As surprised and confused as she was worried, Paige listened to the dial tone before returning the handset to the cradle.

What the hell?

It was two o’clock, and she doubted that his appointment with Guthridge had lasted an hour; therefore, he hadn’t phoned her from the doctor’s office. On the other hand, he wouldn’t have had time to drive all the way home, which meant he had called her en route.

She lifted the handset and punched in the number of his car phone. He answered on the second ring, and she said, “Marty, what the hell’s wrong?”

“Paige?”

“What was that all about?”

“What was what all about?”

“Kissing my breasts, for God’s sake, just like the movies, bliss.”

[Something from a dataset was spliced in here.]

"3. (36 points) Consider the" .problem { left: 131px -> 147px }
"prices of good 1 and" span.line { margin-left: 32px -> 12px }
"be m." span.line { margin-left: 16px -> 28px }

He hesitated, and she could hear the faint rumble of the Ford’s engine, which meant he was in transit. After a beat he said, “Kid, you’ve lost me.”

“A minute ago, you call here, acting as if—”

“No. Not me.”

“You didn’t call here?”

“Nope.”

“Is this a joke?”

“You mean, somebody called, said he was me?”

“Yes, he—”

“Did he sound like me?”

“Yes.”

“Exactly like me?”

Paige thought about that for a moment. “Well, not exactly. He sounded a lot like you and then . . . not quite like you. It’s hard to explain.”

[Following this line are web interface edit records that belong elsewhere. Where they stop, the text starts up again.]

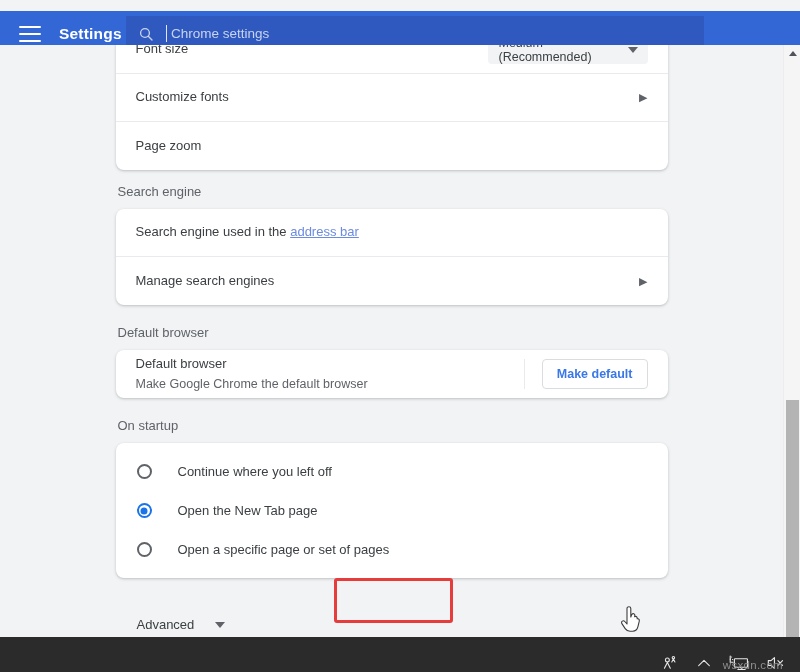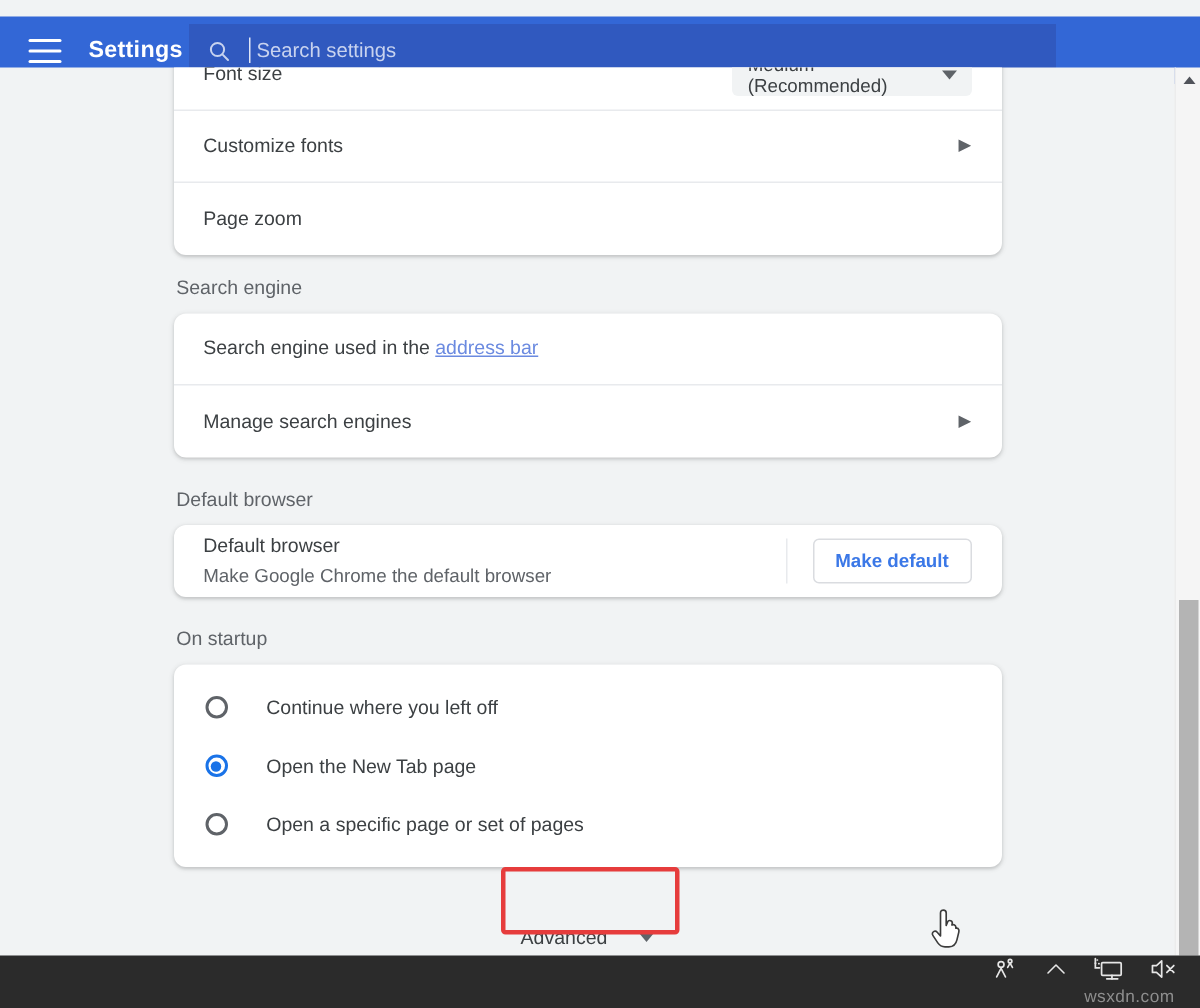"Search settings" span.search-placeholder { text: Search -> Chrome }
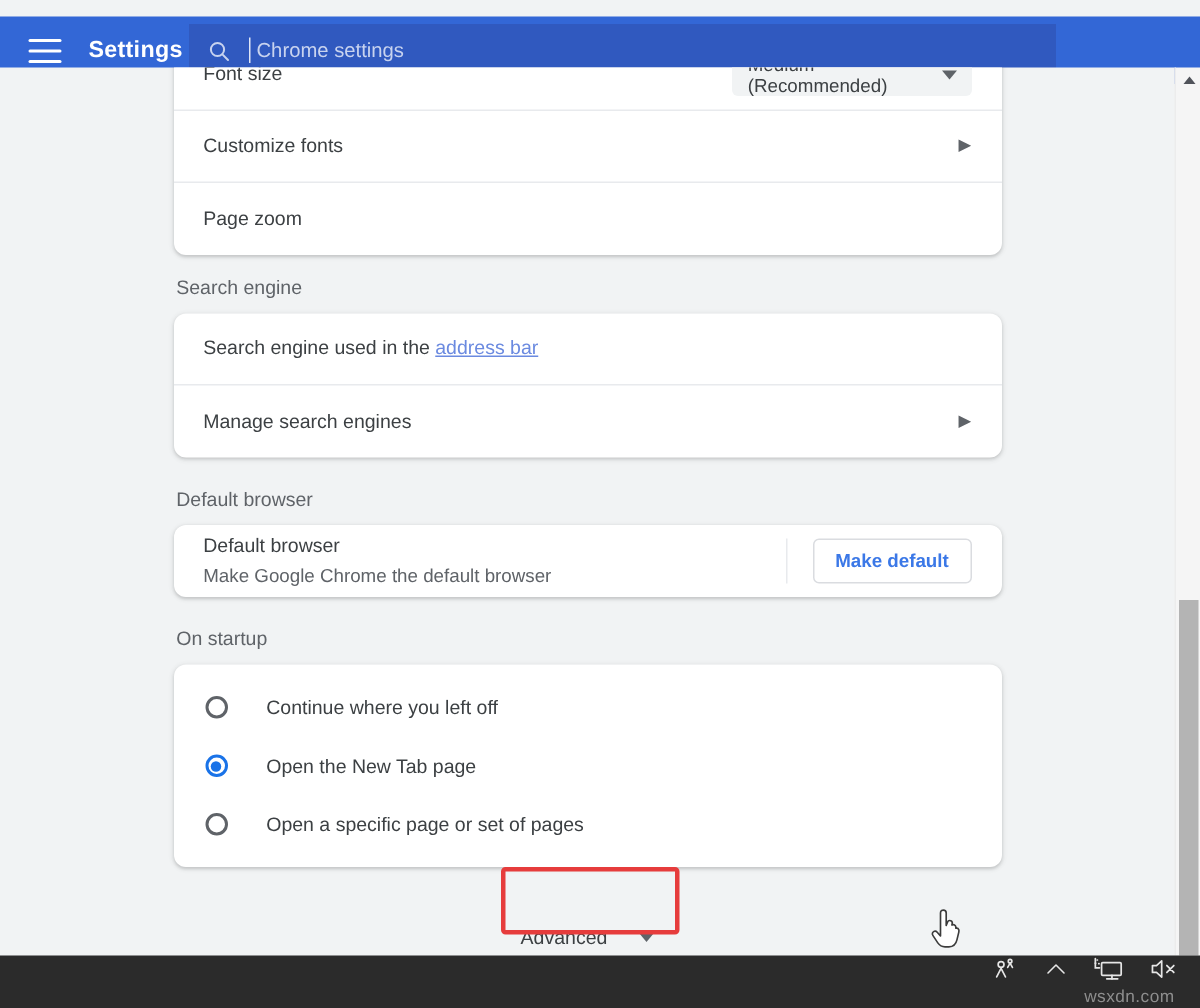"Advanced" .advanced-wrap { justify-content: center -> flex-start }
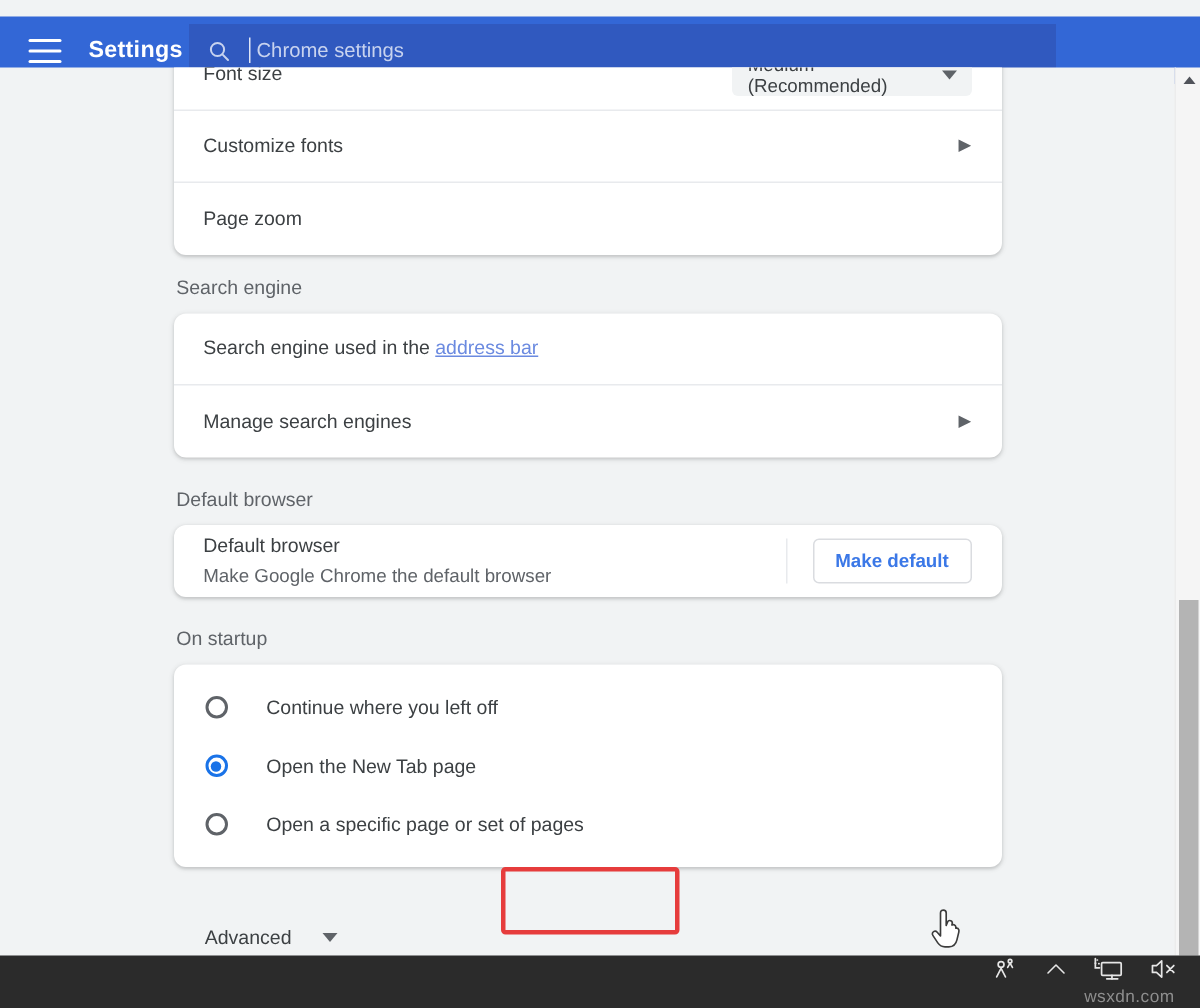"wsxdn.com" .taskbar { align-items: flex-start -> flex-end }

“I hope you hung up on him when he got obscene.”

“You—” She corrected herself: “He hung up first. Besides, it wasn’t an obscene call.”

“Oh? What was that about kissing your breasts?”

“Well, it didn’t seem obscene ’cause I thought he was you.”

“Paige, refresh my memory—when was the last time I called you at work to talk about kissing your breasts?”

She laughed. “Well . . . never, I guess,” and when he laughed, too, she added, “but maybe it wouldn’t be a bad idea now and then, liven up the day a little.”

“They are very kissable.”

“Thank you.”

“So’s your tush.”

“You’ve got me blushing,” she said, and it was true.

“So’s your—”

“Now this is getting obscene,” she said.

“Yeah, but I’m the victim.”

“How do you figure?”

You called me and pretty much demanded that I talk dirty.”

“I guess I did. Women’s liberation, you know.”

“Where will it all end?”

A disturbing possibility had occurred to Paige, but she was reluctant to express it: Perhaps the call had been from Marty, made on his car phone while he was in a fugue state similar to the one on Saturday afternoon when he’d monotonously repeated those two words into a tape recorder for seven minutes and later had no memory of it.

She suspected the same thought had just occurred to him because his sudden reticence matched hers.

At last Paige broke the silence. “What did Paul Guthridge have to say?”

“He thinks it’s probably stress.”

“Thinks?”

“He’s setting up tests for tomorrow or Wednesday.”

“But he wasn’t worried?”

“No. Or he pretended he wasn’t.”

Paul’s informal style was not reflected in the way he imparted essential information to his patients. He was always direct and to the point. Even when Charlotte had been so ill, when some doctors might have soft-pedaled the more alarming possibilities to let the parents adjust slowly to the worst-case scenario, Paul had bluntly assessed her situation with Paige and Marty. He knew that no half-truth or false optimism should ever be mistaken for compassion. If Paul didn’t appear to be more than ordinarily concerned about Marty’s condition and symptoms— that was good news.